Pope Francis: Viganò’s statement speaks for itself

Pope Francis: Viganò’s statement speaks for itself 2018-08-26T19:54:57-04:00

From Catholic News Service: 

Pope Francis said Archbishop Carlo Maria Vigano’s long document calling on him to resign is written in a way that people should be able to draw their own conclusions.

“I read the statement this morning and, sincerely, I must say this to you and anyone interested: Read that statement attentively and make your own judgment,” he told reporters Aug. 26. “I think the statement speaks for itself, and you have a sufficient journalistic ability to make a conclusion.”
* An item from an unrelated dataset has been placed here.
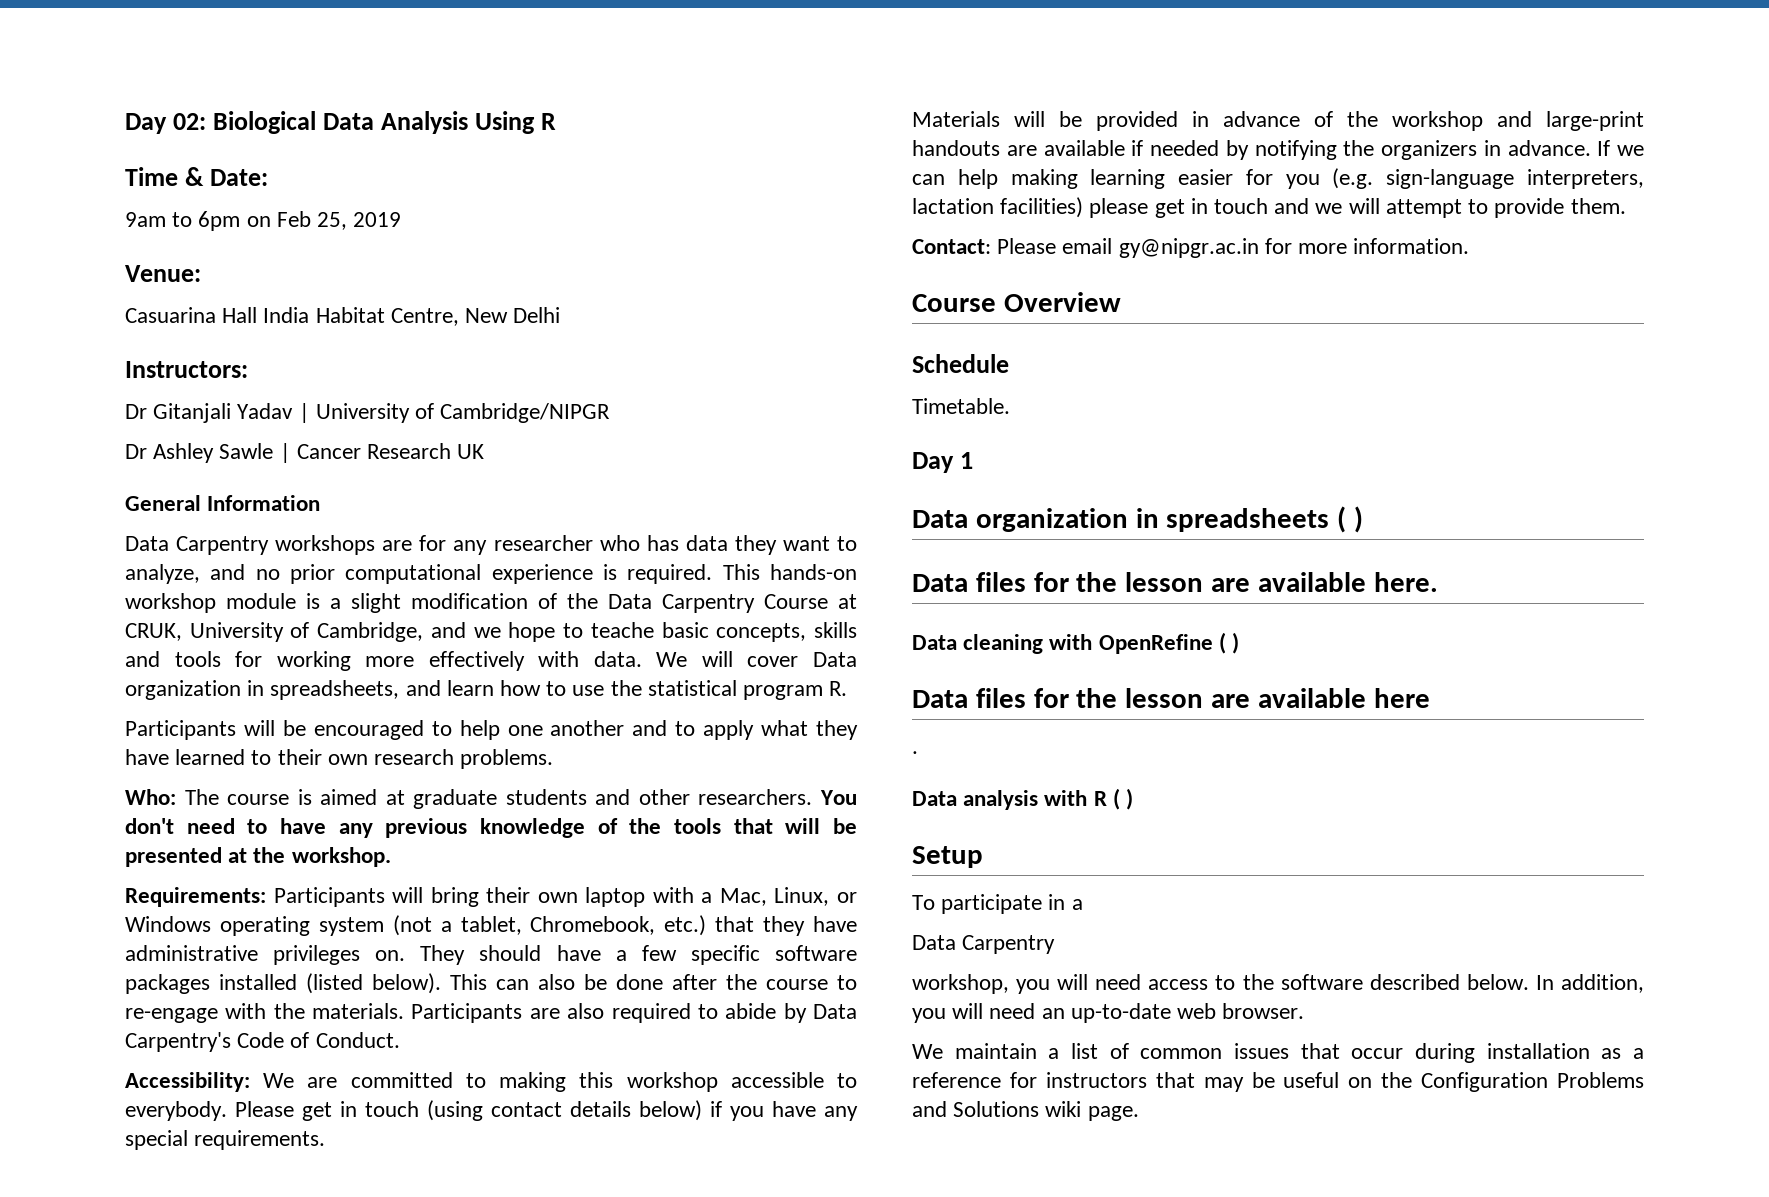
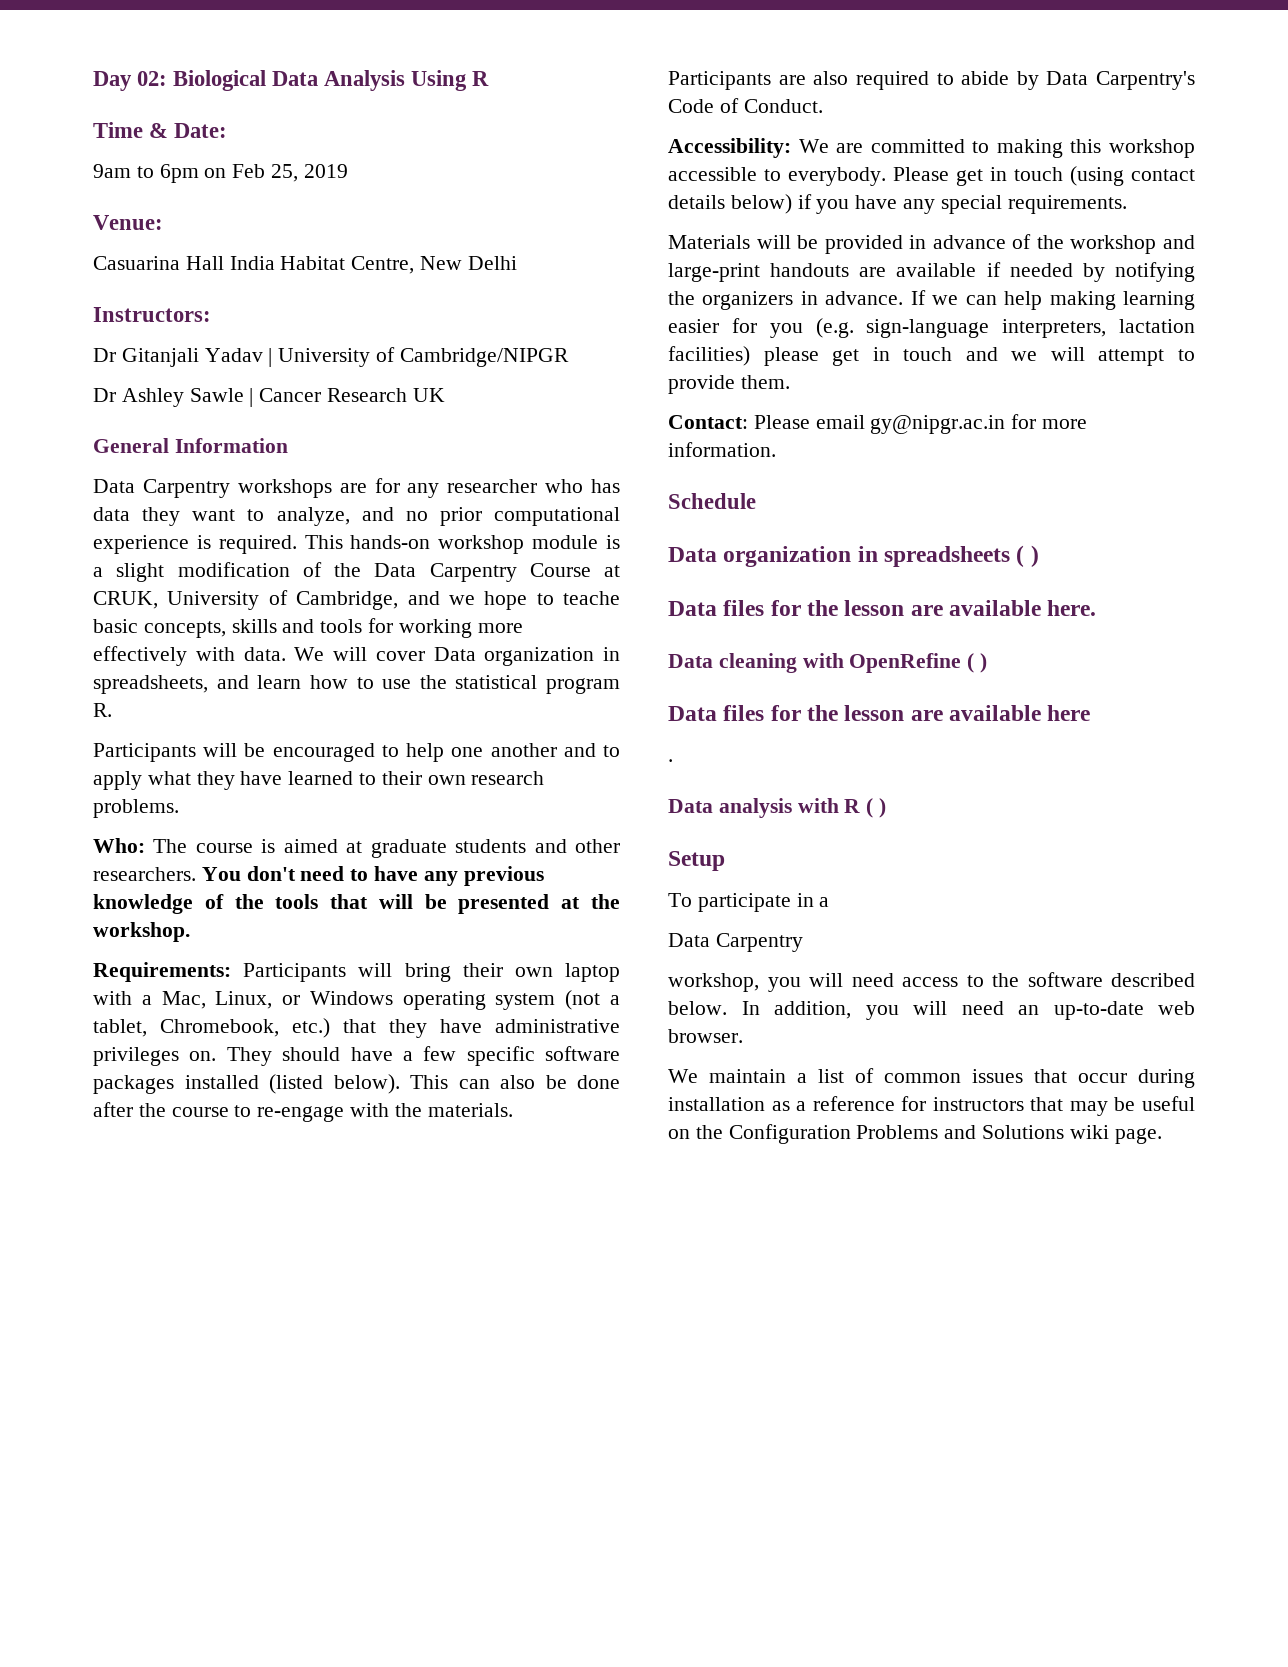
[912,292,1121,312] // Course Overview -> (776, 449) none
[912,398,1010,414] [912,452,974,473] // Timetable. // Day 1 -> (756, 501) none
Speaking to reporters traveling back to Rome with him from Dublin, the pope said his lack of comment was “an act of faith” in people reading the document. “Maybe when a bit of time has passed, I’ll talk about it.”

Asked directly when he first learned of the former Cardinal McCarrick’s sexual abuse, Pope Francis said the question was related directly to Archbishop Vigano’s report and he would not comment now.

Read more. 

Various news outlets have begun trying to verify Viganòs claims—with no success.

From The Washington Post: 

The accusations sent a shock wave across the reeling Roman Catholic Church, but the letter offered no proof of its claims, and Viganò on Sunday told The Washington Post that he wouldn’t comment further, beyond confirming that he was the letter’s author.

“Silence and prayer are the only things that are befitting,” he said.

Viganò’s letter said that McCarrick had been privately sanctioned under Benedict — though only after years of warnings about his alleged behavior toward seminarians and young priests — not toward minors. Viganò wrote that the measures, taken “in 2009 or 2010,” banned McCarrick from traveling, holding Mass or participating in public meetings.

Yet McCarrick appears to have done essentially the opposite. He regularly appeared as a speaker and celebrant at church functions and represented the church in prominent foreign diplomatic efforts in places such as China and Iran. A video from 2013 shows Benedict warmly greeting McCarrick in Rome, at the pope’s resignation (and the subsequent election of the new pope), where McCarrick gave round-the-clock television interviews and stayed at a seminary.

It wasn’t immediately clear why a pope taking the dramatic step of suspending a cardinal from ministry, as Viganò said, wouldn’t monitor McCarrick in any way.

In a statement provided by the Archdiocese of Chicago, Cupich corrected details laid out by Viganò about the sequencing of two events in Cupich’s career.

“As for the rest of the ‘testimony,’ a thorough vetting of the former nuncio’s many claims is required before any assessment of their credibility can be made,” Cupich wrote.

In the letter, Viganò described several figures who could corroborate parts of his account. Those people could not be reached Sunday.

From The New York Times: 

Archbishop Viganò alleges that Benedict had already punished Cardinal McCarrick for his abuse of seminarians and priests. The archbishop writes that Benedict had banned the American cardinal from publicly celebrating Mass, from living in a seminary and from traveling to give lectures.

There is no public record of such a sanction, the allegation has not been confirmed, and the cardinal continued to celebrate mass. In 2012, then-Cardinal McCarrick also joined bishops in the Vatican to sing happy birthday to Benedict as they presented him with a fresh strawberry-and-kiwi custard cake.

[Chicago’s] Cardinal Blaise Cupich said he was not aware of any restrictions that Pope Benedict put on Cardinal McCarrick as Archbishop Viganò asserts.

“How can you have secret restrictions? What does that mean?” Cardinal Cupich said, adding that it would have been Archbishop Viganò’s duty as nuncio to inform the American bishops of the restrictions. “Why didn’t he tell us this? Why didn’t he enforce it?”